The lines to repeat run from the one containing "5/2016 - Set" through the last line of the records below; repeat them exactly and give nothing more.

Records from a dataset:
++++++++

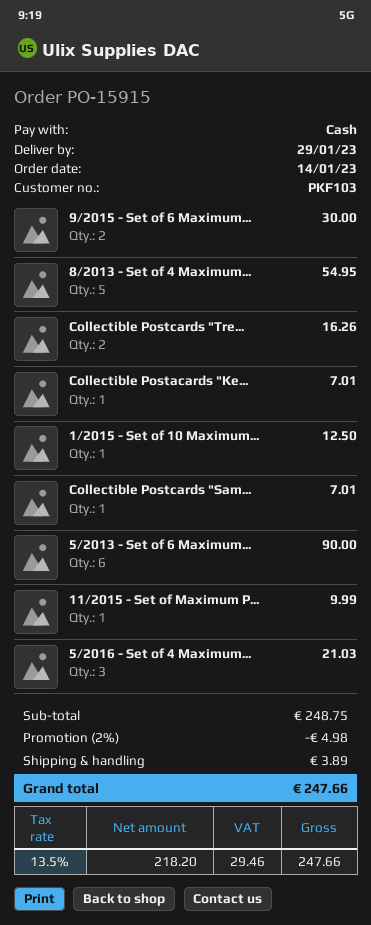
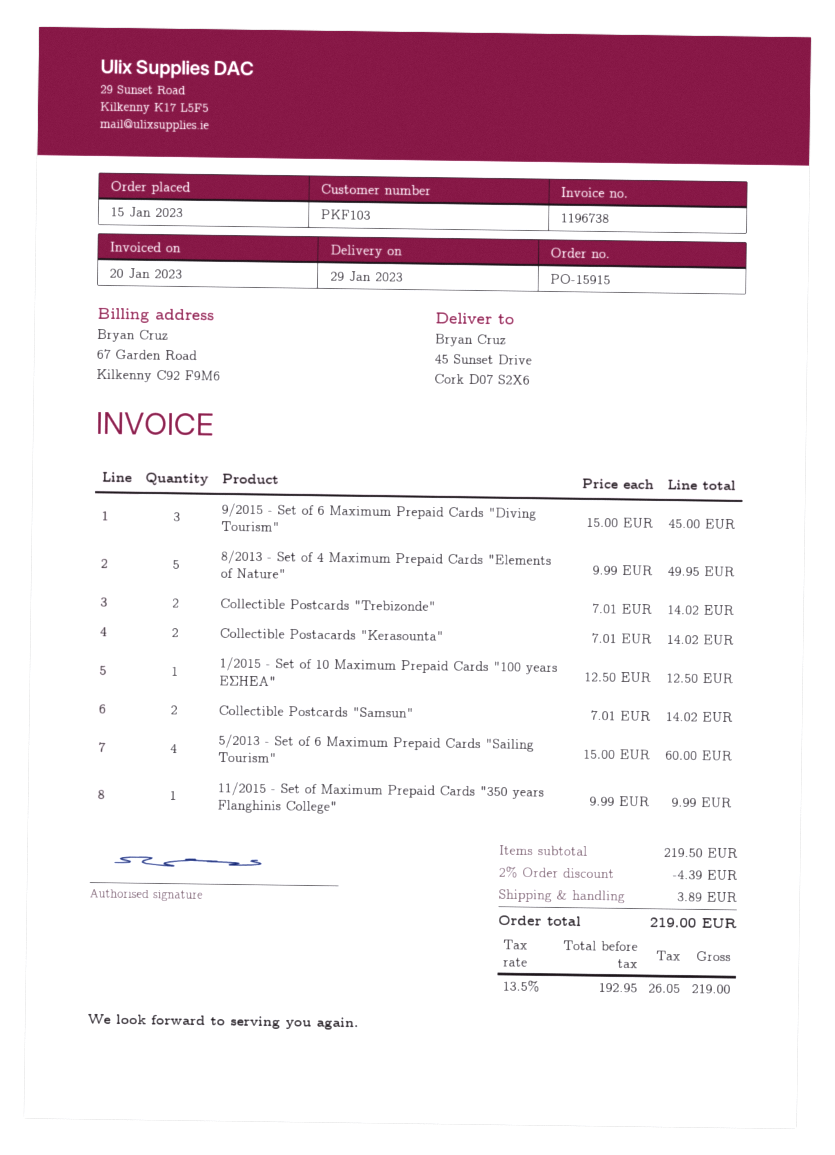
order date: 2023-01-14 -> 2023-01-15
9/2015 - Set of 6 Maximum...: 2 for 30.00 -> 3 for 45.00
8/2013 - Set of 4 Maximum...: 5 for 54.95 -> 5 for 49.95
Collectible Postcards "Tre...: 2 for 16.26 -> 2 for 14.02
Collectible Postacards "Ke...: 1 for 7.01 -> 2 for 14.02
Collectible Postcards "Sam...: 1 for 7.01 -> 2 for 14.02
5/2013 - Set of 6 Maximum...: 6 for 90.00 -> 4 for 60.00
5/2016 - Set of 4 Maximum...: 3 for 21.03 -> none
subtotal: 248.75 -> 219.50
discount: 2% = 4.98 -> 2% = 4.39
net: 218.20 -> 192.95
tax: 13.5% = 29.46 -> 13.5% = 26.05
total: 247.66 -> 219.00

++++++++

RESPONSE BOX:
5/2016 - Set of 4 Maximum...: 3 for 21.03 -> none
subtotal: 248.75 -> 219.50
discount: 2% = 4.98 -> 2% = 4.39
net: 218.20 -> 192.95
tax: 13.5% = 29.46 -> 13.5% = 26.05
total: 247.66 -> 219.00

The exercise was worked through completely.